Most of us learn in elementary school that the human body has 206 bones. We start with more, but some of them have fused together by the time we reach adulthood. Others merely work together in a variety of ways, connected by muscles, tendons, and ligaments so that our bodies can twist, bend, crouch, and move in all kinds of ways. When you think about the enormous amount of activities humans are capable of, our bodies begin to seem kind of miraculous – all those parts working together in tandem to complete both simple and complex motions.

Of course, our bodies are also fragile, as many of us discover when we get cuts, scrapes, bruises, torn muscles, broken bones, and other injuries. When we abuse our bodies or suffer illnesses or accidents, parts that used to work fine can stop functioning properly. Hips are essential to our most basic movements, such as sitting, standing, and walking. When something goes wrong with a hip, it can not only impact mobility, but affect the ability to lead a normal life.

Hip impingement is a condition that can worsen over time, causing pain and limiting motion. What is hip impingement? What are the symptoms and what causes it? What can you do if you are diagnosed with this disorder? Here are a few things you need to know.

What is Hip Impingement?

First you should know that the hip consists of two bones that work together. This ball-and-socket joint is made from the pairing of the femur, or thigh bone, and the pelvis, with the rounded top of the femur fitting into the cupped socket provided by the pelvis. Many movements, including sitting down, standing up, squatting, and of course, walking and running, rely on functional hips.

Hip impingement occurs when the smooth motion of the ball in the socket is somehow impeded, and there are two different types of hip impingement: cam impingement and pincer impingement. The first is due to a misshapen femur, whereby the rounded head is irregularly shaped and doesn’t fit properly in the socket.
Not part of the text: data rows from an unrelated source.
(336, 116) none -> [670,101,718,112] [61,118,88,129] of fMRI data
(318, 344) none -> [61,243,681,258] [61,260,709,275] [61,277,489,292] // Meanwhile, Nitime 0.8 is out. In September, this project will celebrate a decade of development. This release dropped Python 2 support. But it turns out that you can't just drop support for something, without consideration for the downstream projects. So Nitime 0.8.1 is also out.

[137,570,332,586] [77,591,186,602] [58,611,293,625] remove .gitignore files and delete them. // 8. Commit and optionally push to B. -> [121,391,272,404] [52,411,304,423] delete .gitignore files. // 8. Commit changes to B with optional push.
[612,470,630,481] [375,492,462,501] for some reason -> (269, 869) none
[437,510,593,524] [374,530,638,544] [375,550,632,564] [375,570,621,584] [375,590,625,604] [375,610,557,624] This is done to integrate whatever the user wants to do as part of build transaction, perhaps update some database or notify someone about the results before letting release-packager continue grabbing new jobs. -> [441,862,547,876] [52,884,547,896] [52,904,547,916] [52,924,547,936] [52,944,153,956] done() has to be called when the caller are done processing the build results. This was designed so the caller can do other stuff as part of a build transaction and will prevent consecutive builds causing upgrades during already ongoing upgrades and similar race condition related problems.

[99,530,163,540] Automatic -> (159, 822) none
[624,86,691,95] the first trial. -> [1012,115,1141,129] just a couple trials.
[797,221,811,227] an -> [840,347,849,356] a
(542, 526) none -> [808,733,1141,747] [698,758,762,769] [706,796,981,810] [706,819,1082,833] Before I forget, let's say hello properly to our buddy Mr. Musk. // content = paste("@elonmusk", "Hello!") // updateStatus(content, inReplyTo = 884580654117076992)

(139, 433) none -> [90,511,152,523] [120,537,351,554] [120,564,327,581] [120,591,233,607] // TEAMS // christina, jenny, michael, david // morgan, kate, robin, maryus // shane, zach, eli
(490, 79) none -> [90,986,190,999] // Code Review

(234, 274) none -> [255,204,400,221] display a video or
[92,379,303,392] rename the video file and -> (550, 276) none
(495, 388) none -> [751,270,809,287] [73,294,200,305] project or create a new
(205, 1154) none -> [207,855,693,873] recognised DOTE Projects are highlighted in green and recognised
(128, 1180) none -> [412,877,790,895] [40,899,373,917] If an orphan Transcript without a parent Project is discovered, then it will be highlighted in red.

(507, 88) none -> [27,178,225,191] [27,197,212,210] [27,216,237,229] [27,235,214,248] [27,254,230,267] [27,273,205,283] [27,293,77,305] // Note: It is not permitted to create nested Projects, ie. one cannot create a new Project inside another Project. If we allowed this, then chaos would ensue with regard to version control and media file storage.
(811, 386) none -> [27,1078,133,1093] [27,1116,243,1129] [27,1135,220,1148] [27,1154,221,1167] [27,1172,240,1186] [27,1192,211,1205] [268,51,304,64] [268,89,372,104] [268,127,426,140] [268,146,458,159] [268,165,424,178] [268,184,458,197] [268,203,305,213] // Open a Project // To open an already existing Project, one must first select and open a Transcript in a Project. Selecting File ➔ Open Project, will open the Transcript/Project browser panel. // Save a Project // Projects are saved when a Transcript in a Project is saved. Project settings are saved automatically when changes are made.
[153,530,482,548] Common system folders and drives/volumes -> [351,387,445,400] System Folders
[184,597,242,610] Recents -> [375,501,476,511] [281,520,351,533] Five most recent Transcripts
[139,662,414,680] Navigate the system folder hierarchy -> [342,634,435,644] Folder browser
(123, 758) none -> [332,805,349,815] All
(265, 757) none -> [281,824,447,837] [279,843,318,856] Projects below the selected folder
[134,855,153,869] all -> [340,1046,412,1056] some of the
The second is due to a misshapen socket in the pelvic bone, leading to similar results.

In some cases, patients could suffer both forms of hip impingement, but the results are the same – the deformity on one end or the other means that the ball part of the joint doesn’t enjoy free movement within the socket, potentially leading to pain and limited range of motion.


Hip impingement is caused when bones don’t form properly, and it often begins in childhood, even though many adults don’t realize they have hip impingement until years later. When bone doesn’t develop properly in childhood, it can cause the deformities that are responsible for hip impingement, including bone spurs on the femur, the pelvis, or both.

Because of the cushioning provided by cartilage in the joint, symptoms may not appear for many years, or may never appear, depending on how the cartilage wears. When symptoms do begin, it is often because the cartilage has worn or has become damaged. Hip impingement may also be caused by Legg-Calve-Perthes Disease, where the hip joint doesn’t receive enough blood; by a separation of the ball joint from the femur (most often in children and adolescents); or by Coxa Vara, again in children, where the femur and the ball joint grow at different rates.


As the condition progresses, common symptoms that start to occur are pain and stiffness in the hip or groin region, along with a limited range of motion. It is likely that pain will worsen with time, and if the condition goes untreated, it often leads to the onset of osteoarthritis. Early on, pain and stiffness may be associated with intense activities like running or jumping, but with time, even walking or sitting still could result in pain symptoms.


There are several forms of treatment you should discuss with your orthopedic doctor in Richmond VA when you are diagnosed with hip impingement. Early diagnosis offers the best prognosis for treatment, which begins with resting the affected hip and paying attention to movements that cause pain in order to avoid them if possible, as a way to reduce further damage to the joint and cartilage.

Often, physical therapy is prescribed to strengthen surrounding muscles that support the bones and the joint. Anti-inflammatories may also be used to treat intermittent pain symptoms. In severe or worsening cases, surgical options could become necessary. However, many people remain active with hip impingement for years without surgery. It will depend on your body, your type of hip impingement, how advanced the symptoms are, and other particulars of your case.